Ano passado o governo de Buenos Aires comunicou por carta a mais de uma centena de empresas petrolíferas ao redor do mundo, que não permitirá a exploração do petróleo malvinense, já que considera a presença inglesa no arquipélago como uma usurpação de sua soberania.
A comunidade marítima internacional não ignora as advertências das autoridades argentinas.
Ano passado, diante da tensão entre Londres e Buenos Aires, os comandantes de dois grandes navios de cruzeiro que se encontravam em águas espanholas prontos para levar centenas de turistas às Malvinas foram instruídos a cancelar os preparativos para a viagem.

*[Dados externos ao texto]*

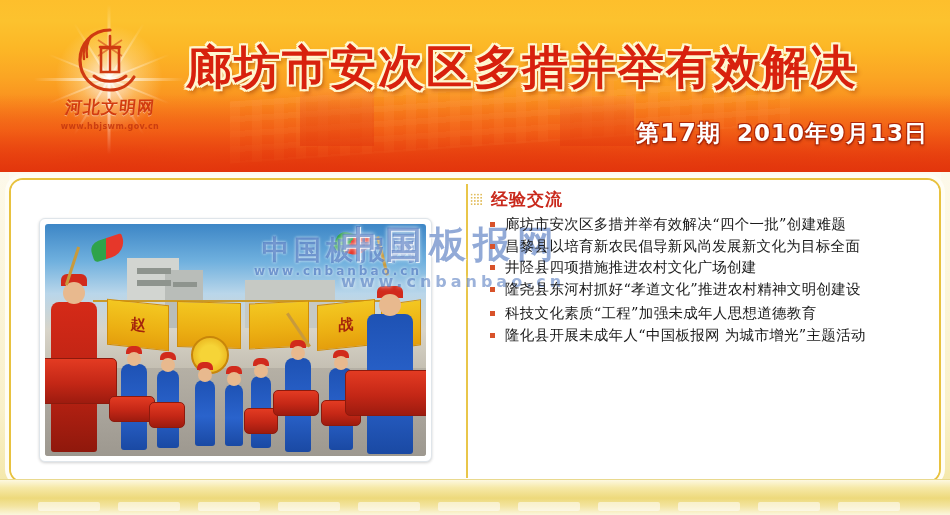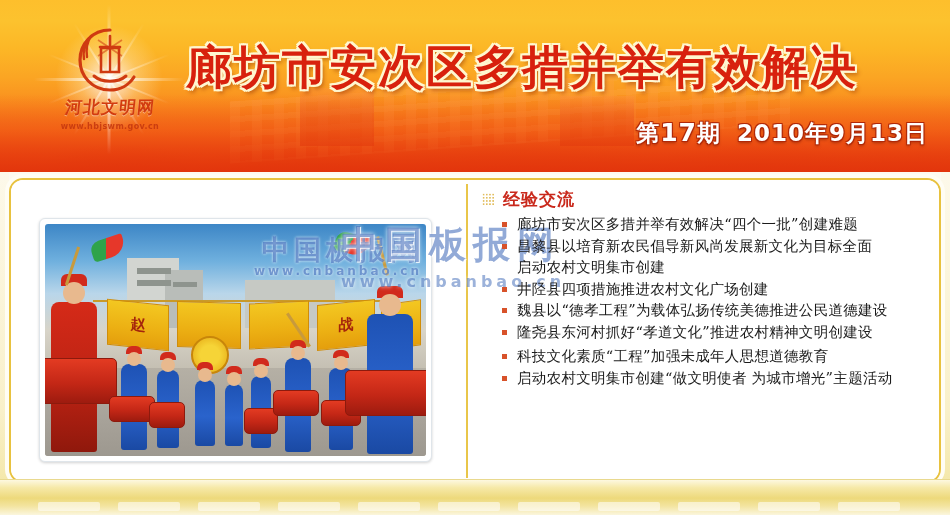--- a/index.html
+++ b/index.html
@@ -264,7 +264,7 @@
 
   
   .content {
-    position: absolute; left: 469px; top: 6px;
+    position: absolute; left: 457px; top: 6px;
     width: 456px; height: 290px;
     z-index: 8;
   }

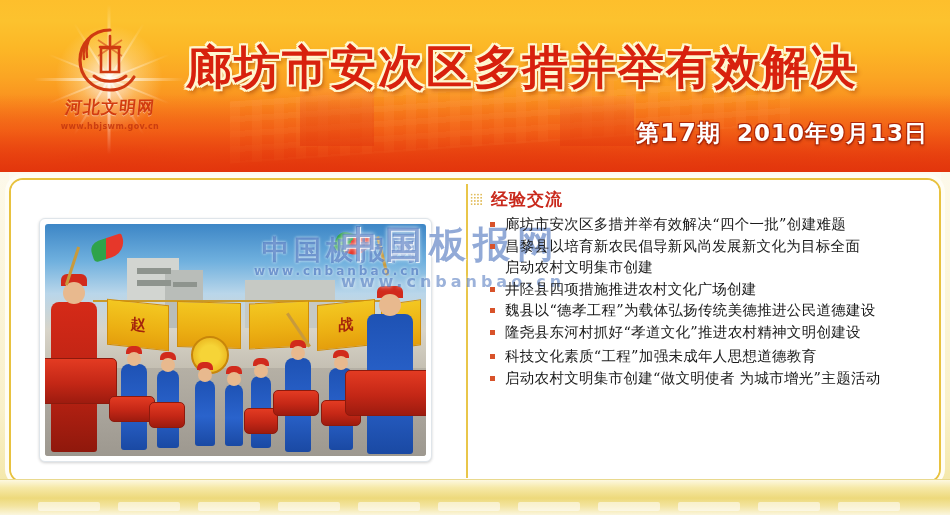--- a/index.html
+++ b/index.html
@@ -467,7 +467,6 @@
           <ul class="bullets">
             <li><span>廊坊市安次区多措并举有效解决“四个一批”创建难题</span></li>
             <li><span>昌黎县以培育新农民倡导新风尚发展新文化为目标全面</span></li>
-            <li class="cont"><span>启动农村文明集市创建</span></li>
             <li><span>井陉县四项措施推进农村文化广场创建</span></li>
             <li><span>魏县以“德孝工程”为载体弘扬传统美德推进公民道德建设</span></li>
             <li><span>隆尧县东河村抓好“孝道文化”推进农村精神文明创建设</span></li>

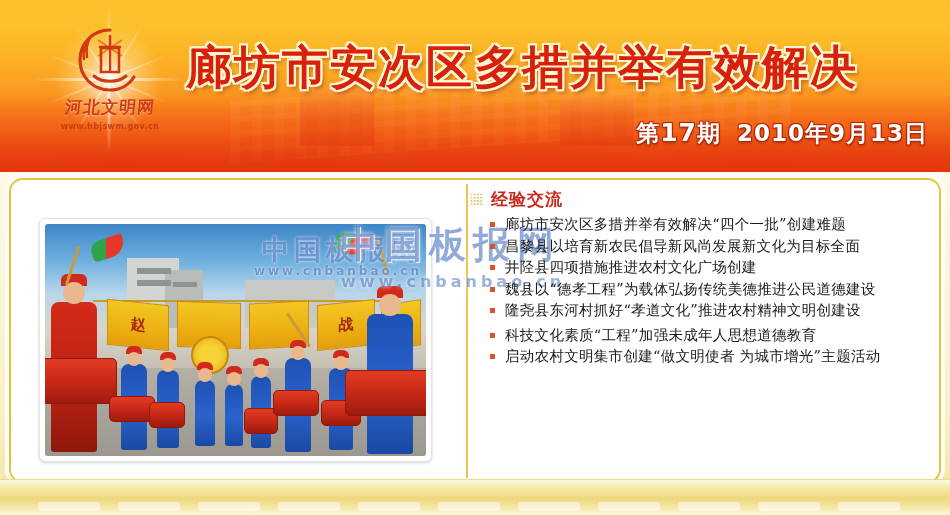--- a/index.html
+++ b/index.html
@@ -468,7 +468,6 @@
             <li><span>廊坊市安次区多措并举有效解决“四个一批”创建难题</span></li>
             <li><span>昌黎县以培育新农民倡导新风尚发展新文化为目标全面</span></li>
             <li><span>井陉县四项措施推进农村文化广场创建</span></li>
-            <li><span>魏县以“德孝工程”为载体弘扬传统美德推进公民道德建设</span></li>
             <li><span>隆尧县东河村抓好“孝道文化”推进农村精神文明创建设</span></li>
           </ul>
         </div>

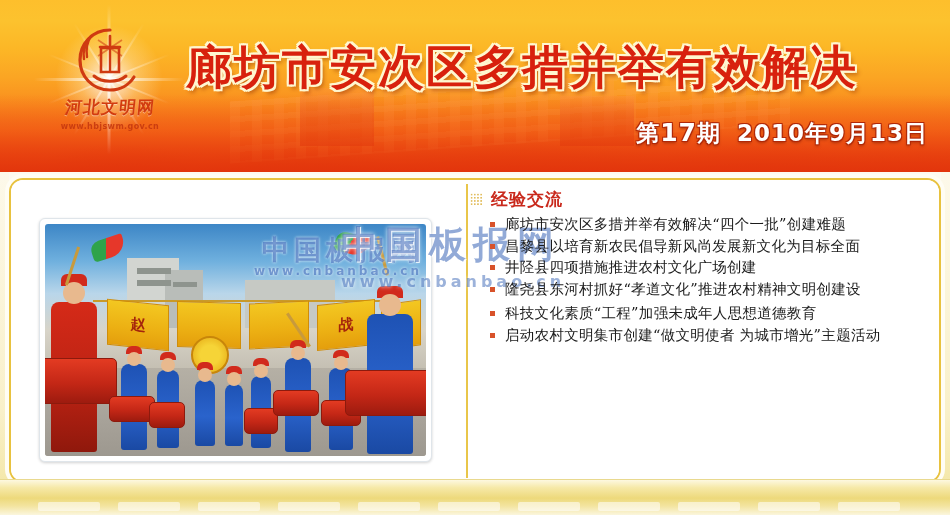--- a/index.html
+++ b/index.html
@@ -475,7 +475,7 @@
         <div class="section">
           <ul class="bullets">
             <li><span>科技文化素质“工程”加强未成年人思想道德教育</span></li>
-            <li><span>启动农村文明集市创建“做文明使者 为城市增光”主题活动</span></li>
+            <li><span>隆化县开展未成年人“中国板报网 为城市增光”主题活动</span></li>
           </ul>
         </div>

O curioso é que a notícia da compra dos super-rebocadores aparece apenas algumas semanas depois de Buenos Aires ter convidado um navio-oceanográfico canadense para participar das pesquisas científicas do programa Pampa Azul, de investigação das potencialidades biológicas e econômicas de áreas marítimas próximas ao litoral argentino.
O governo canadense consultou o de Londres para saber se poderia ceder sua embarcação para o trabalho em conjunto com os argentinos, e obteve resposta afirmativa. Na comunidade diplomática internacional essa parceria vem sendo vista como um pequeno gesto de aproximação entre Buenos Aires e Londres na arena do Atlântico Sul. O interesse britânico no petróleo malvinense é, contudo, um importante complicador para a paz na região.

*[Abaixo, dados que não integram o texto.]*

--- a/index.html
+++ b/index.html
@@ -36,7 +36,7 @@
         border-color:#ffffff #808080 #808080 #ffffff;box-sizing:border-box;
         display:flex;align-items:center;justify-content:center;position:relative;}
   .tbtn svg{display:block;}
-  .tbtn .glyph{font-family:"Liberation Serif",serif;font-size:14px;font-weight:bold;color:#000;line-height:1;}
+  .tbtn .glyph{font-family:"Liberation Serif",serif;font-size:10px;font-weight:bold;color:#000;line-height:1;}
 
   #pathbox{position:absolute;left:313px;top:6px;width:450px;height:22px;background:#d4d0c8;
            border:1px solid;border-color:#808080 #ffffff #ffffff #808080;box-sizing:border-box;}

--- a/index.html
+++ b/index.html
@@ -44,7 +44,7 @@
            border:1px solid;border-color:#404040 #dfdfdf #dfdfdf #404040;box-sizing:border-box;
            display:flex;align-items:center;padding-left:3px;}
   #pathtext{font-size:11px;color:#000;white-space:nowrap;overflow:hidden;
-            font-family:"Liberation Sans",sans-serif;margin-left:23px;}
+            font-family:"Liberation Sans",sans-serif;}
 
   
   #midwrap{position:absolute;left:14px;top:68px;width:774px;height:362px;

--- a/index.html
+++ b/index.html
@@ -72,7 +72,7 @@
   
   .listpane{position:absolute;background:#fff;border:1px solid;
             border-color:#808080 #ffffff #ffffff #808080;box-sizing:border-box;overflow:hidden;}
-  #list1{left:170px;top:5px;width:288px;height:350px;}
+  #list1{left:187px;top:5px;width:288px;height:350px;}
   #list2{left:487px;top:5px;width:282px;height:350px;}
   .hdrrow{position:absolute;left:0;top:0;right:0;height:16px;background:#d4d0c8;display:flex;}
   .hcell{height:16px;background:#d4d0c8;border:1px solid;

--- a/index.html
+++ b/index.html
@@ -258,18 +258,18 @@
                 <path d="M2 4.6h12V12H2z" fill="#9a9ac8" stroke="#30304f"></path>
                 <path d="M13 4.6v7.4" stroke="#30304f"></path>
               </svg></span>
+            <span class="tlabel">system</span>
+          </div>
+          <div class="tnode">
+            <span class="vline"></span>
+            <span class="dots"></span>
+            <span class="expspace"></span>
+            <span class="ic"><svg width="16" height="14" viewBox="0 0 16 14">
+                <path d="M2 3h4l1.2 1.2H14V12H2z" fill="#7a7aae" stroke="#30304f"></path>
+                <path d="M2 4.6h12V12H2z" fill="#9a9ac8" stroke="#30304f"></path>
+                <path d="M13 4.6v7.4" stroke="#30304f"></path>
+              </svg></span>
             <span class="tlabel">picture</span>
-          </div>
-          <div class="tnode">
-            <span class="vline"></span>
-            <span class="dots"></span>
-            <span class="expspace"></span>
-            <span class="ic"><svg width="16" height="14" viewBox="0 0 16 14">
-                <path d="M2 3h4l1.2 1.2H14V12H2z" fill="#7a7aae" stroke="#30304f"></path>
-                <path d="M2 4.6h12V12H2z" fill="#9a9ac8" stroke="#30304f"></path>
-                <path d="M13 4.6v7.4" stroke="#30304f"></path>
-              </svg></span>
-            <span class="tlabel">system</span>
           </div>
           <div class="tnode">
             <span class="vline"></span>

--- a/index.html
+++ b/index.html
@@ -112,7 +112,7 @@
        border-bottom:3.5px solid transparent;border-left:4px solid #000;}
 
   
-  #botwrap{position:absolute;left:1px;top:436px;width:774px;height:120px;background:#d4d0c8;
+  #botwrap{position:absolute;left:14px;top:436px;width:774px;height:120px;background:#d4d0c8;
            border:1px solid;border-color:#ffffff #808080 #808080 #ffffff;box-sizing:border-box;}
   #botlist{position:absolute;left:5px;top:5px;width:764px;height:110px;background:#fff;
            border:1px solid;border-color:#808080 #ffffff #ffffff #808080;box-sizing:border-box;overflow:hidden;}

Em março, um enviado do Foreign Office (Ministério do Exterior britânico) entrevistou-se com várias autoridades da equipe do presidente uruguaio José Mujica, com o objetivo de obter uma autorização para que aeronaves de passageiros procedentes da Inglaterra possam fazer uma escala técnica em Montevidéu, a caminho de Port Stanley, a capital britânica das Ilhas Falklands – que é como os ingleses chamam as Malvinas. Os uruguaios mostraram-se receptivos à ideia – pela qual receberiam uma compensação comercial da ordem de US$ 300 milhões anuais –, mas ainda não formalizaram seu “de acordo”.
A novidade dos super-rebocadores poloneses preocupa autoridades militares e diplomáticas brasileiras, porque é óbvio que, diante da ameaça argentina, os ingleses não permitirão que as embarcações de exploração petrolífera sigam para as Malvinas sem uma escolta militar.
A perspectiva de um agravamento das tensões no Atlântico Sul fere o prescrito pela Resolução 41/11 da Assembleia Geraldas Nações Unidas, que aprovou a criação de uma Zona de Paz e Cooperação do Atlântico Sul (ZOPACAS), conforme a proposta feita pelo Ministério das Relações do Brasil em 1986 – época em que os governos José Sarney e Ricardo Alfonsín trabalhavam pela distensão internacional na região.
A ZOPACAS tem o objetivo de evitar a proliferação de armas nucleares e desencorajar a presença militar de países externos à organização, mas a verdade é que nunca pareceu impeditivo para que tanto o Reino Unido como a Argentina redobrassem seus esforços de exercer o domínio militar nas rotas de acesso às Malvinas.
Incorporados à Frota de Mar, os super-rebocadores poloneses serão as maiores unidades desse tipo a servir em uma Marinha latino-americana. Os principais rebocadores de alto-mar da Marinha do Brasil – dois navios (de origem também civil) classe Almirante Guilhem –, são dez anos mais antigos que as unidades polonesas e não deslocam, a plena carga, mais do que 2.400 toneladas.